Nine families. Sixty-four bottles. One table that flips the whole logic of champagne import. Jaqueline Smit had her Dis Donc stand at ViniBio 2026 set up so you did not know where to start. Not from excess. From depth.
No big houses. No brand names you know from duty-free. Just small growers who harvest their own grapes, make their own wines, and bottle under their own labels. All organic or biodynamic.

Specialisation as strategy
In the Dutch champagne market, that is a statement. The average importer leans on recognisability. Dis Donc does the opposite. Nine producers, each with their own signature, all in the same philosophical line: terroir, transparency, and farming that matters.
Sixty-four cuvées gives a buyer what the grandes marques cannot deliver: choice inside consistency. A Blanc de Blancs from the Côte des Blancs. A Blanc de Noirs from the Montagne de Reims. A single-vineyard pinot meunier from the Vallée de la Marne. All from producers who know their land deeply.
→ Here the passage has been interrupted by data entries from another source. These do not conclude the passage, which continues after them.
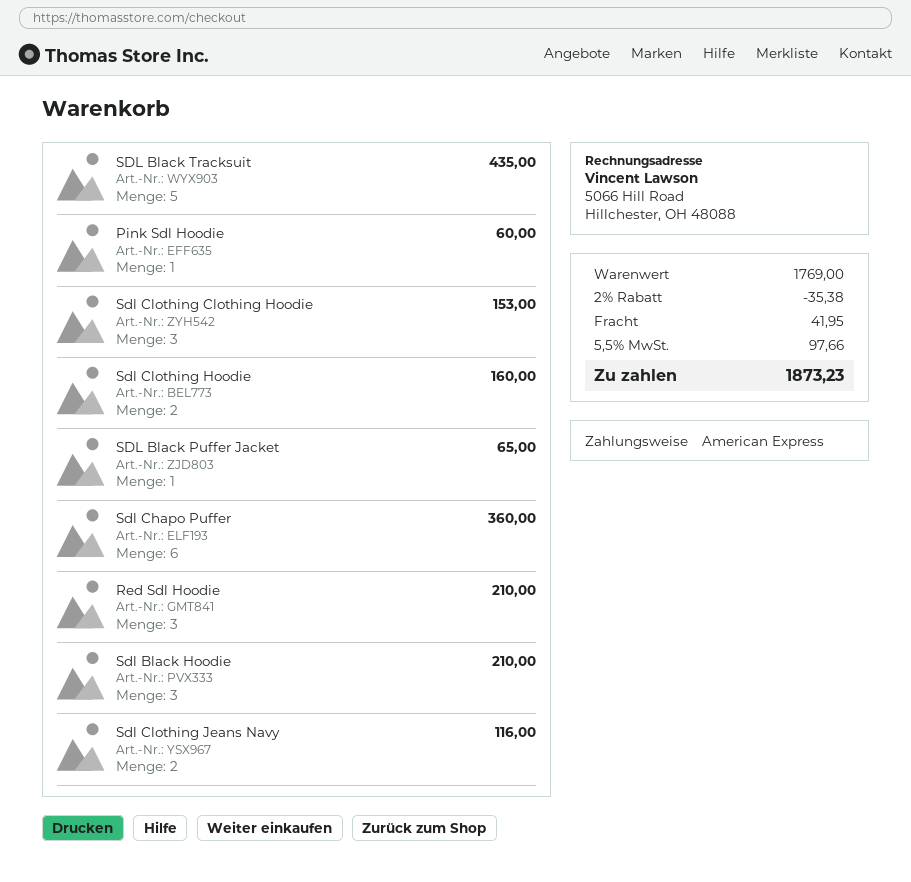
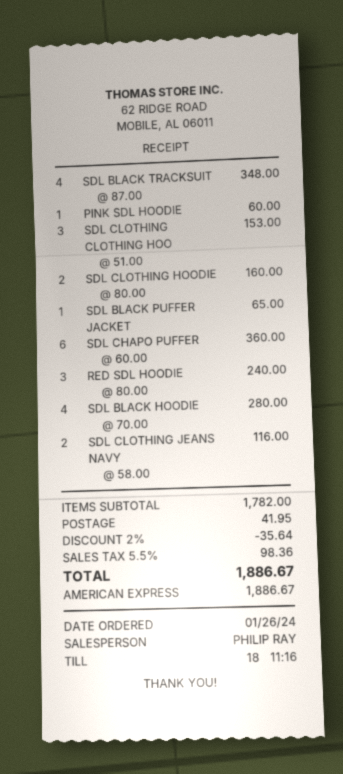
SDL Black Tracksuit: 5 for 435.00 -> 4 for 348.00
Red Sdl Hoodie: 3 for 210.00 -> 3 for 240.00
Sdl Black Hoodie: 3 for 210.00 -> 4 for 280.00
subtotal: 1769.00 -> 1782.00
discount: 2% = 35.38 -> 2% = 35.64
tax: 5.5% = 97.66 -> 5.5% = 98.36
total: 1873.23 -> 1886.67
This is not a niche game. It is positioning. Anyone who wants to offer this category in a restaurant, wine bar, or wine shop gets a complete grower champagne library through Dis Donc without competing with the next door.
The organic question
Champagne and organic were not a logical pairing for a long time. The climate in Champagne is humid, fungal pressure is high, and historic herbicide use has been heavy. Until 2014 the entire AOC even had exemptions for synthetic chemicals banned elsewhere.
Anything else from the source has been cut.